**Entries supplied:**
▶

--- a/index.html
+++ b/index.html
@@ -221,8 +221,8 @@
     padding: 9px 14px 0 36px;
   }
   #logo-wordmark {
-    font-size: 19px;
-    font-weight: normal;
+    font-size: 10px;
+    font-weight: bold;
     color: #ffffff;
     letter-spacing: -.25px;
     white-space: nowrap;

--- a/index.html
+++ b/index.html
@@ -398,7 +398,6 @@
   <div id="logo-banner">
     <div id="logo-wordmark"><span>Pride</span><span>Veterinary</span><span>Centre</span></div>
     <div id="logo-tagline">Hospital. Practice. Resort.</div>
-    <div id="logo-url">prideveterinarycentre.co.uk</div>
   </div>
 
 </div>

◀
▶

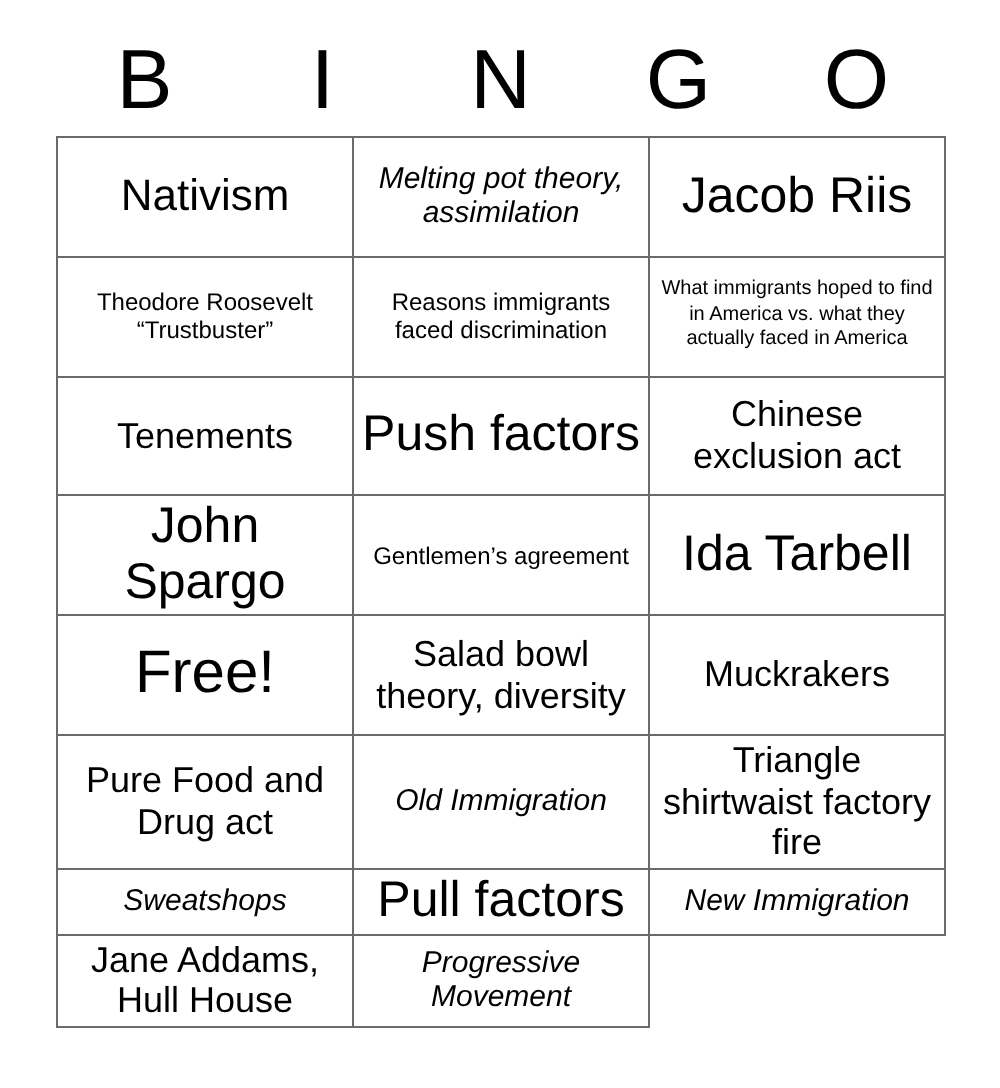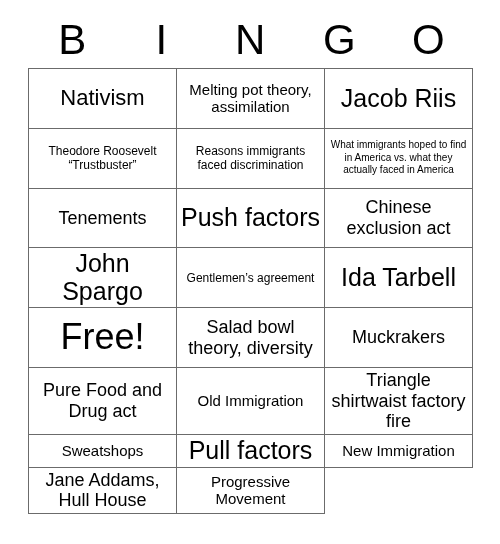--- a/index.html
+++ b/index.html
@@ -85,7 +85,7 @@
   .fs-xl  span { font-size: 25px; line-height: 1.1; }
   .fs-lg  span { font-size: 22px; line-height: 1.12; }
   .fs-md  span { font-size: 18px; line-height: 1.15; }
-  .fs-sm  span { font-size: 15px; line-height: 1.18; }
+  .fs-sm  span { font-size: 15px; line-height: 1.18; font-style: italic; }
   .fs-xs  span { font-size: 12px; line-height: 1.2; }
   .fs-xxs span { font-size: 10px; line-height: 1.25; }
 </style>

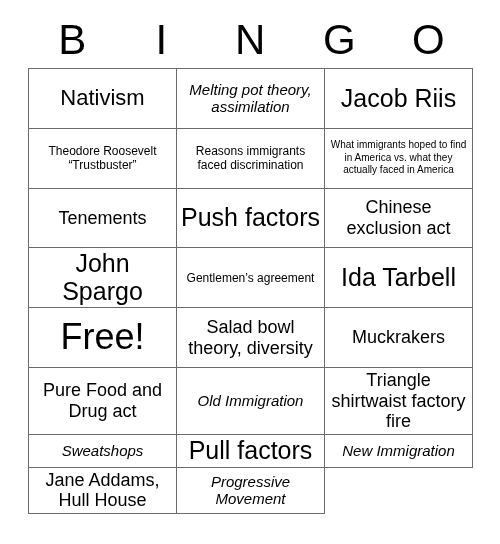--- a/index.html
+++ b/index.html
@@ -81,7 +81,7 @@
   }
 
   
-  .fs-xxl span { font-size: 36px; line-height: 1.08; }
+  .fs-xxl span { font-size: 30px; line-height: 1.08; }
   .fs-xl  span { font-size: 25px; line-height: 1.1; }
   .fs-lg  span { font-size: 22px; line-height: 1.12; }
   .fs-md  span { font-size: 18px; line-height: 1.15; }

◀
▶

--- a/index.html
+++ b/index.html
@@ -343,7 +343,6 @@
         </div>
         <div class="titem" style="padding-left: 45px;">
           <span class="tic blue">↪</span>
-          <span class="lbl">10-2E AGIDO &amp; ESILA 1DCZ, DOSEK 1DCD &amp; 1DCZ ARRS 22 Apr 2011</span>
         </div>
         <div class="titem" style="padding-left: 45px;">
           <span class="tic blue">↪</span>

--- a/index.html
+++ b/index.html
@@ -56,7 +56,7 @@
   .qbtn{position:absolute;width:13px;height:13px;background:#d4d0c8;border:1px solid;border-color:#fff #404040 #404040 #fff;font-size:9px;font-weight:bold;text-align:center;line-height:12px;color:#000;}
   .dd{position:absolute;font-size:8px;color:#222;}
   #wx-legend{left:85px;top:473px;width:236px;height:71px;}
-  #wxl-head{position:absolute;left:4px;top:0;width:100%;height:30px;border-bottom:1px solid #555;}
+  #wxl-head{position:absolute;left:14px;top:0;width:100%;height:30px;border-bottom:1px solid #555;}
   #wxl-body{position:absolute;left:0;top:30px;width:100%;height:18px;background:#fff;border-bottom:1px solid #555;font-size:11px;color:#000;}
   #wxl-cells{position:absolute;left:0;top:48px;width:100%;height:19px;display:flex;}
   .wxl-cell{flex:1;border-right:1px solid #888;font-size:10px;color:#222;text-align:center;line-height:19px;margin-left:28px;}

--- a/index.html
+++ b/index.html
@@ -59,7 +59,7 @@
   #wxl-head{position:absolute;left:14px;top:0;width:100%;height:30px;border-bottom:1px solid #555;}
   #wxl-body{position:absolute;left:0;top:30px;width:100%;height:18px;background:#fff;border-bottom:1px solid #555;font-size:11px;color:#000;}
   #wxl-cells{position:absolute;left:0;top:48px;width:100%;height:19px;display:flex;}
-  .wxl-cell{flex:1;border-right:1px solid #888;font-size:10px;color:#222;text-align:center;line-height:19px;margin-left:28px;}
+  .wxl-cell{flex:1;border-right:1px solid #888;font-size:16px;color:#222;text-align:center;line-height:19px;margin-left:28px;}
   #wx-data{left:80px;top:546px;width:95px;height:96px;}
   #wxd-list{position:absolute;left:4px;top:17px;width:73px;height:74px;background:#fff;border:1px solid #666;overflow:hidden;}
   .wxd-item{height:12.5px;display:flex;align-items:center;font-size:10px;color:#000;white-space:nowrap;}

◀

**Instructions to follow:** The required answer is a single number: the count of lines in the entries that hold the string "style".

**Exercise response:** 4